Problem to solve: Starting at the first line of the entries below, please return exactly each line up to and including the one with "delivery date: 2026-04-24 -> 2026-05-08"; pictures stay out.

────────────────────

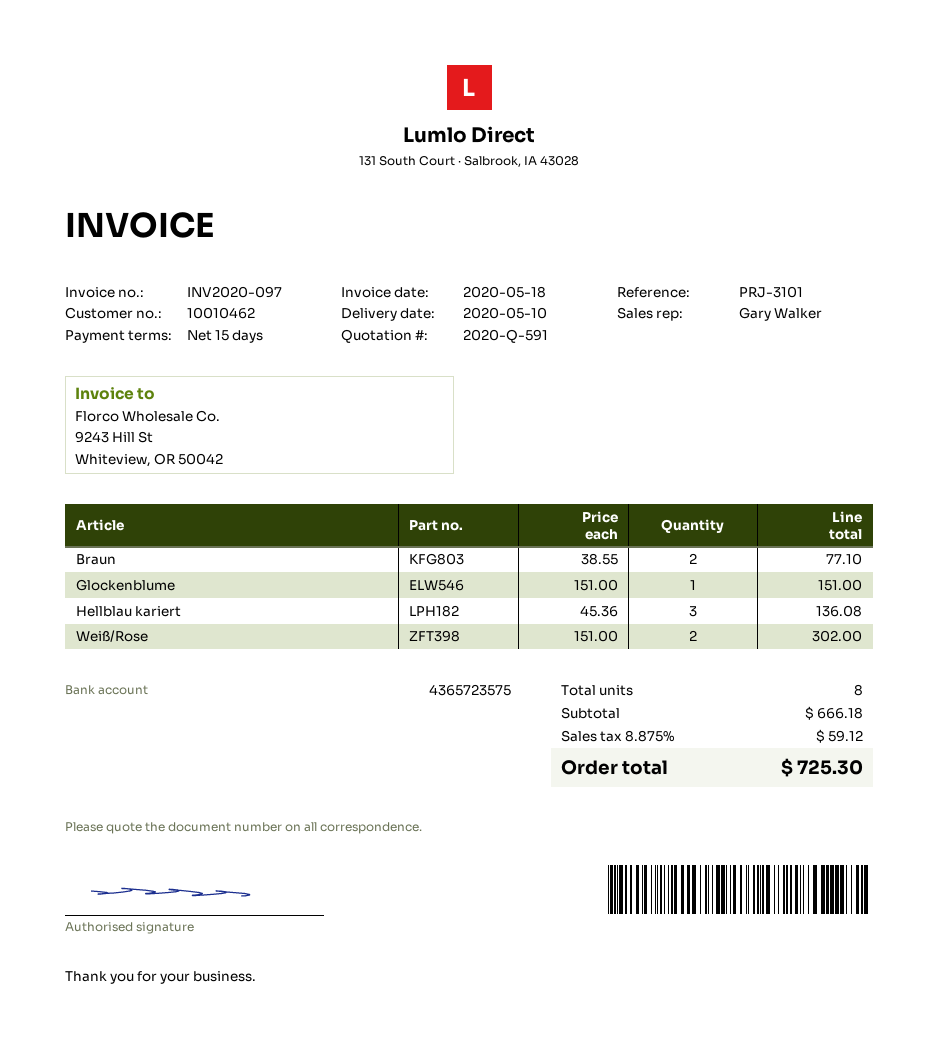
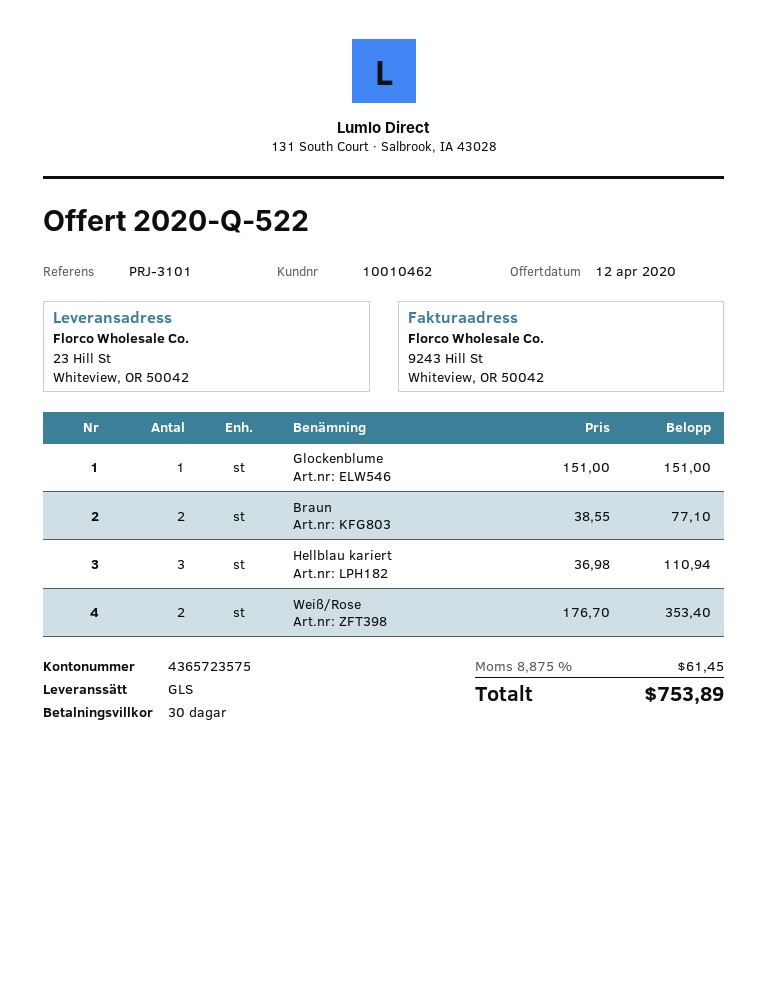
quote number: 2020-Q-591 -> 2020-Q-522
payment terms: 15 days -> 30 days
Hellblau kariert: 3 x 45.36 = 136.08 -> 3 x 36.98 = 110.94
Weiß/Rose: 2 x 151.00 = 302.00 -> 2 x 176.70 = 353.40
tax: 8.875% = 59.12 -> 8.875% = 61.45
total: 725.30 -> 753.89

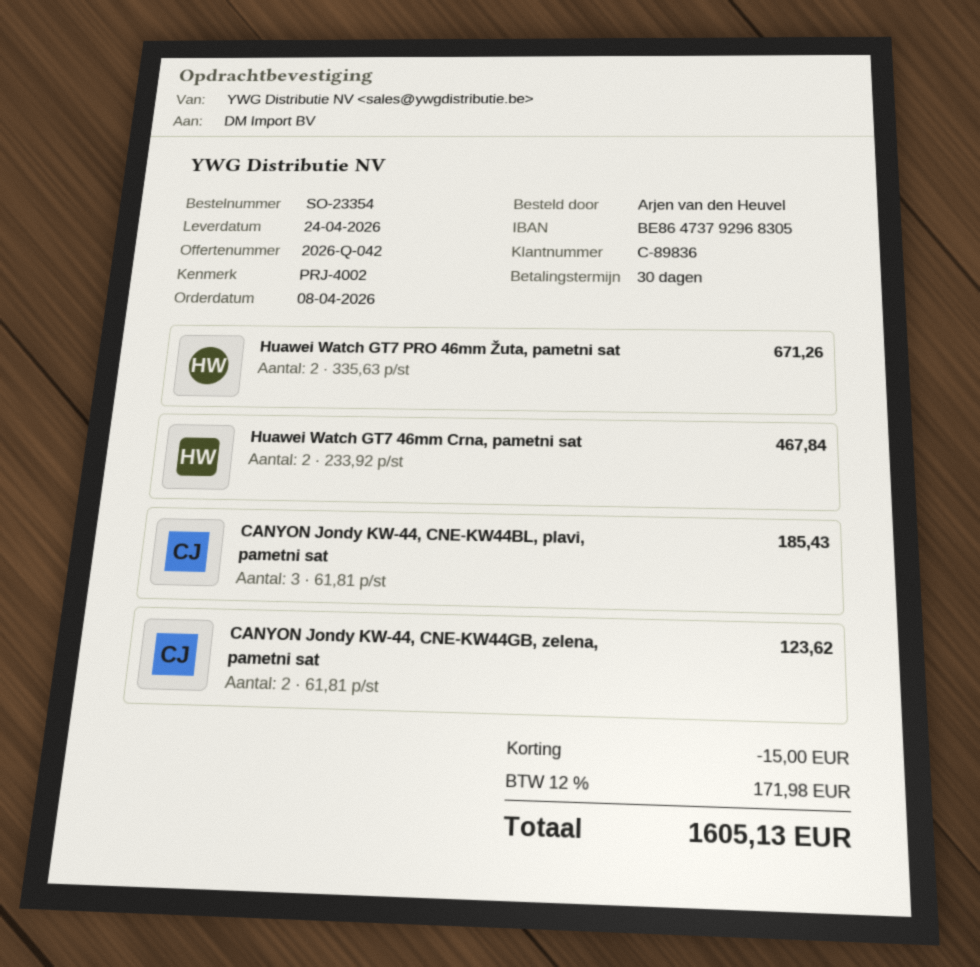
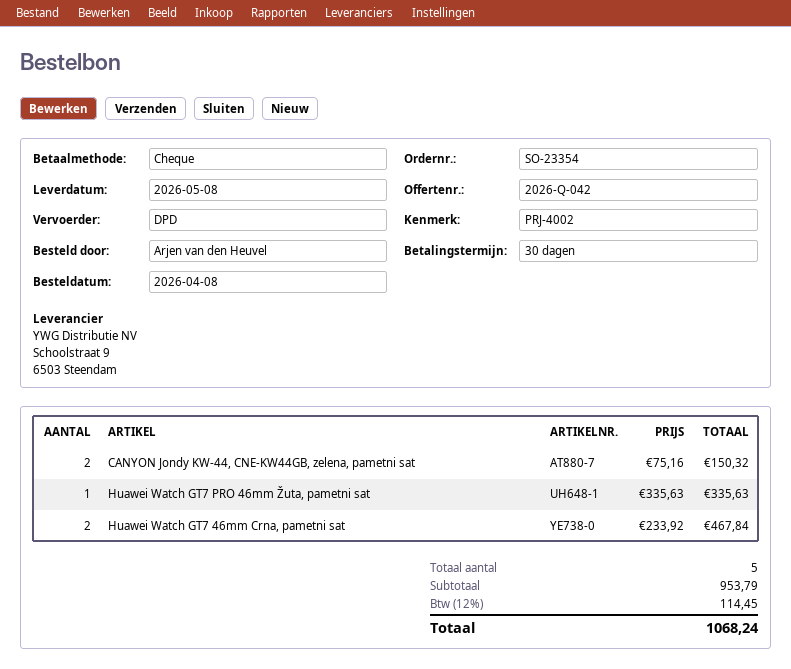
delivery date: 2026-04-24 -> 2026-05-08
Huawei Watch GT7 PRO 46mm Žuta, pametni sat: 2 x 335.63 = 671.26 -> 1 x 335.63 = 335.63
CANYON Jondy KW-44, CNE-KW44BL, plavi, pametni sat: 3 x 61.81 = 185.43 -> none
CANYON Jondy KW-44, CNE-KW44GB, zelena, pametni sat: 2 x 61.81 = 123.62 -> 2 x 75.16 = 150.32
discount: 15.00 -> none
tax: 12% = 171.98 -> 12% = 114.45
total: 1605.13 -> 1068.24

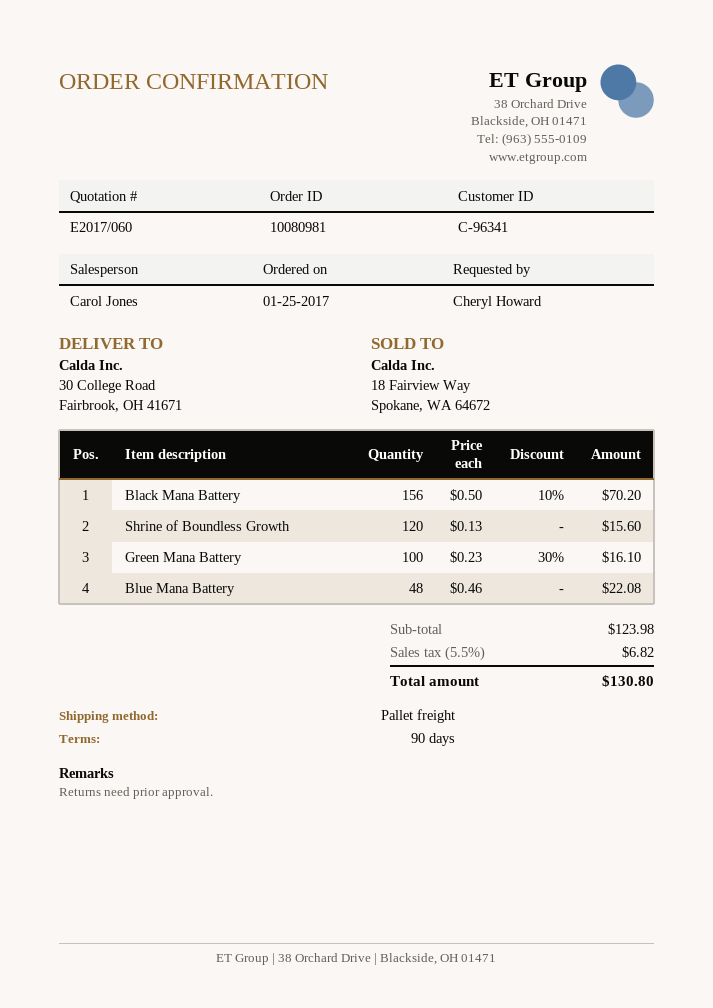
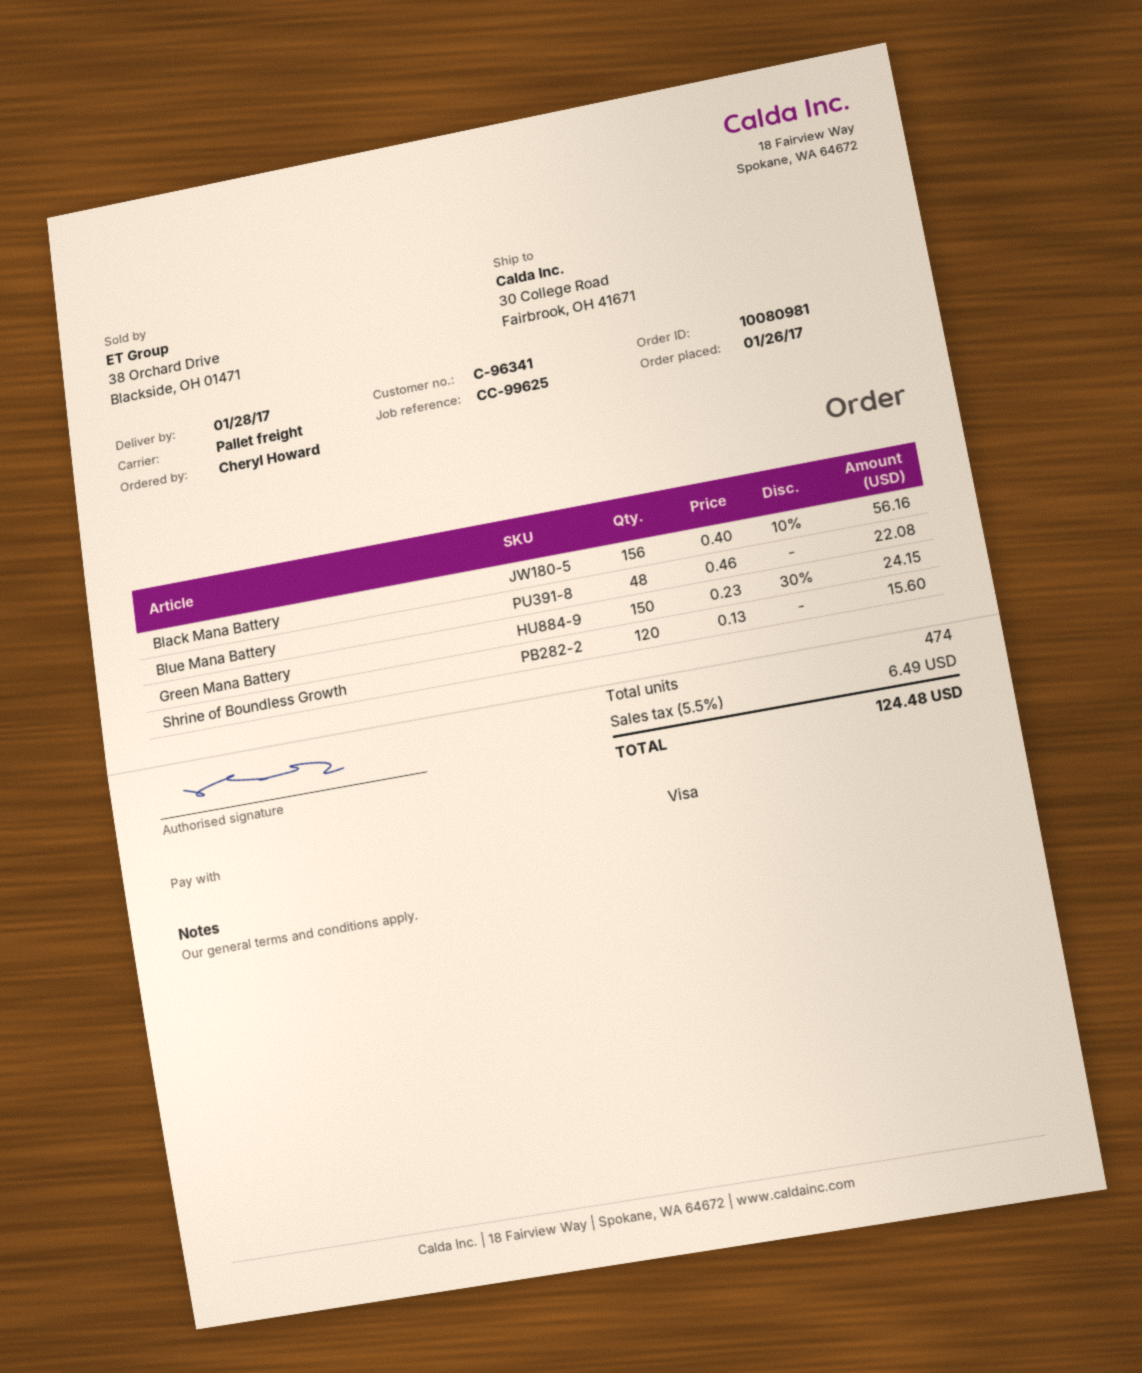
order date: 2017-01-25 -> 2017-01-26
Black Mana Battery: 156 x 0.50 - 10% = 70.20 -> 156 x 0.40 - 10% = 56.16
Green Mana Battery: 100 x 0.23 - 30% = 16.10 -> 150 x 0.23 - 30% = 24.15
tax: 5.5% = 6.82 -> 5.5% = 6.49
total: 130.80 -> 124.48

────────────────────

Reply:
quote number: 2020-Q-591 -> 2020-Q-522
payment terms: 15 days -> 30 days
Hellblau kariert: 3 x 45.36 = 136.08 -> 3 x 36.98 = 110.94
Weiß/Rose: 2 x 151.00 = 302.00 -> 2 x 176.70 = 353.40
tax: 8.875% = 59.12 -> 8.875% = 61.45
total: 725.30 -> 753.89

delivery date: 2026-04-24 -> 2026-05-08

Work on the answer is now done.